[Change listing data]
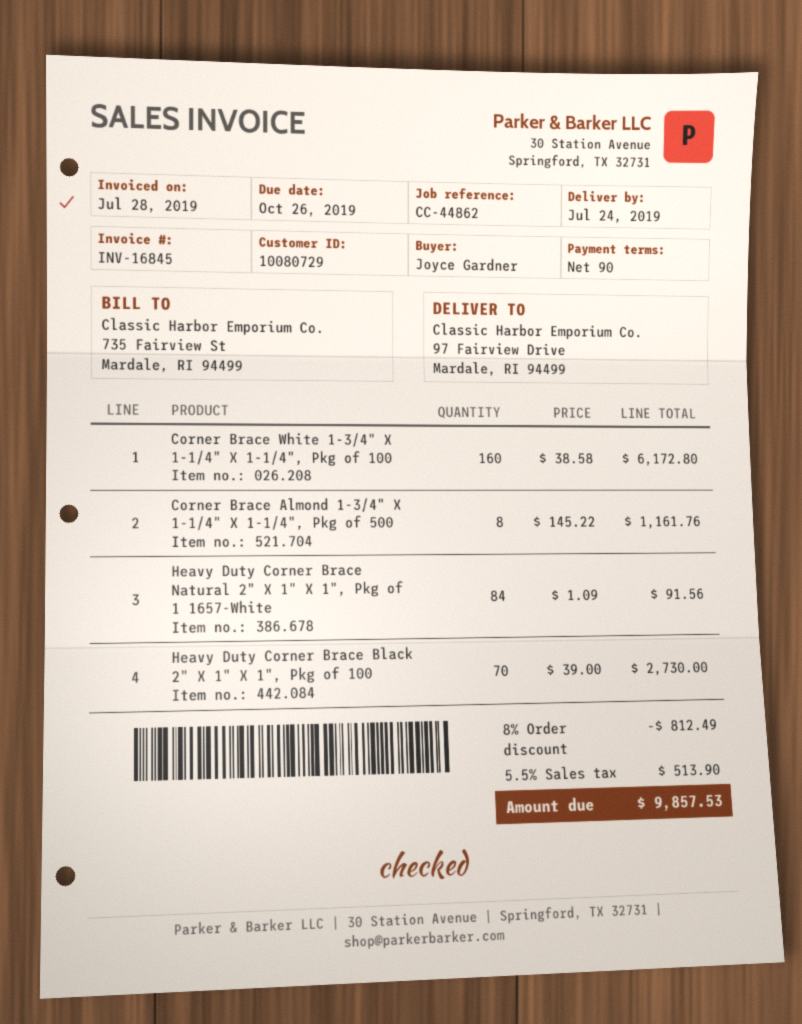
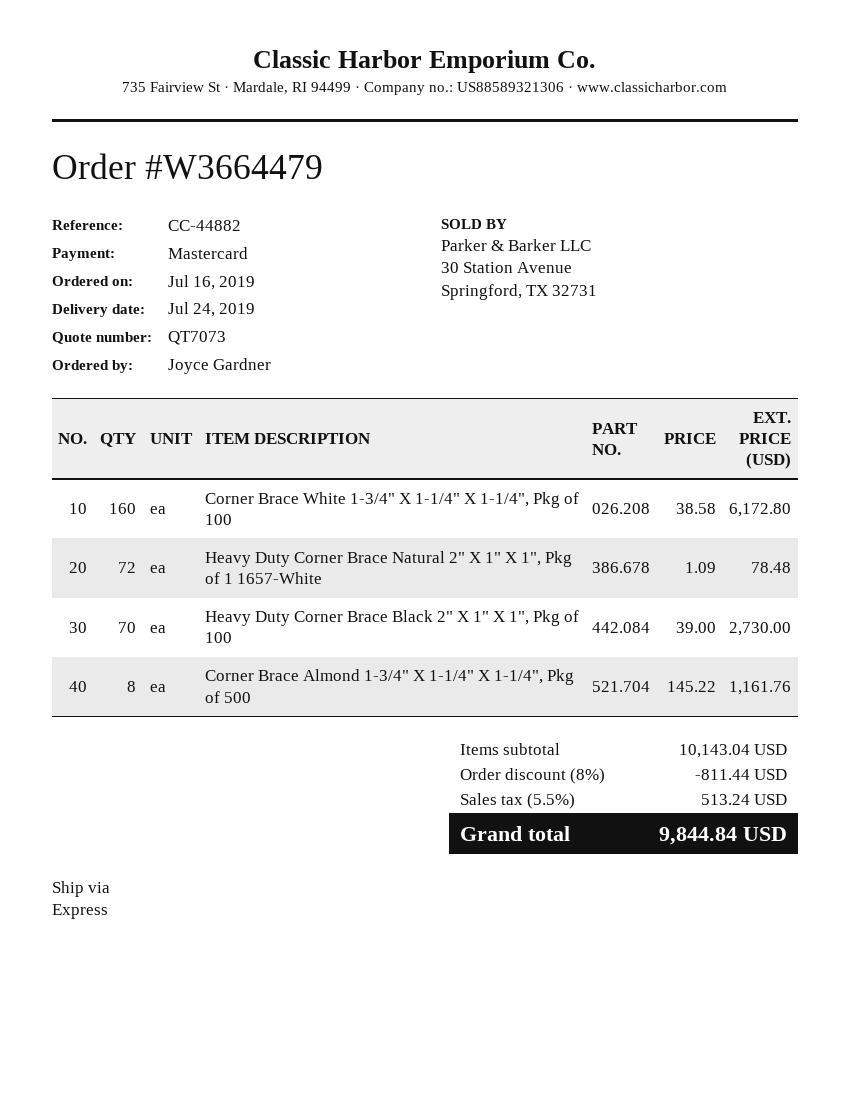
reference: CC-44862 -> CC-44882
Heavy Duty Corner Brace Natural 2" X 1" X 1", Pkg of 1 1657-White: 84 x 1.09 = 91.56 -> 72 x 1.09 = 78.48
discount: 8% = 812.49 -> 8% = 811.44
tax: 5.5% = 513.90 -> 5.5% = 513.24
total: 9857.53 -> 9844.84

Task description
Return the data verbatim, leaving out the pictures it holds.

Problem solution
reference: CC-44862 -> CC-44882
Heavy Duty Corner Brace Natural 2" X 1" X 1", Pkg of 1 1657-White: 84 x 1.09 = 91.56 -> 72 x 1.09 = 78.48
discount: 8% = 812.49 -> 8% = 811.44
tax: 5.5% = 513.90 -> 5.5% = 513.24
total: 9857.53 -> 9844.84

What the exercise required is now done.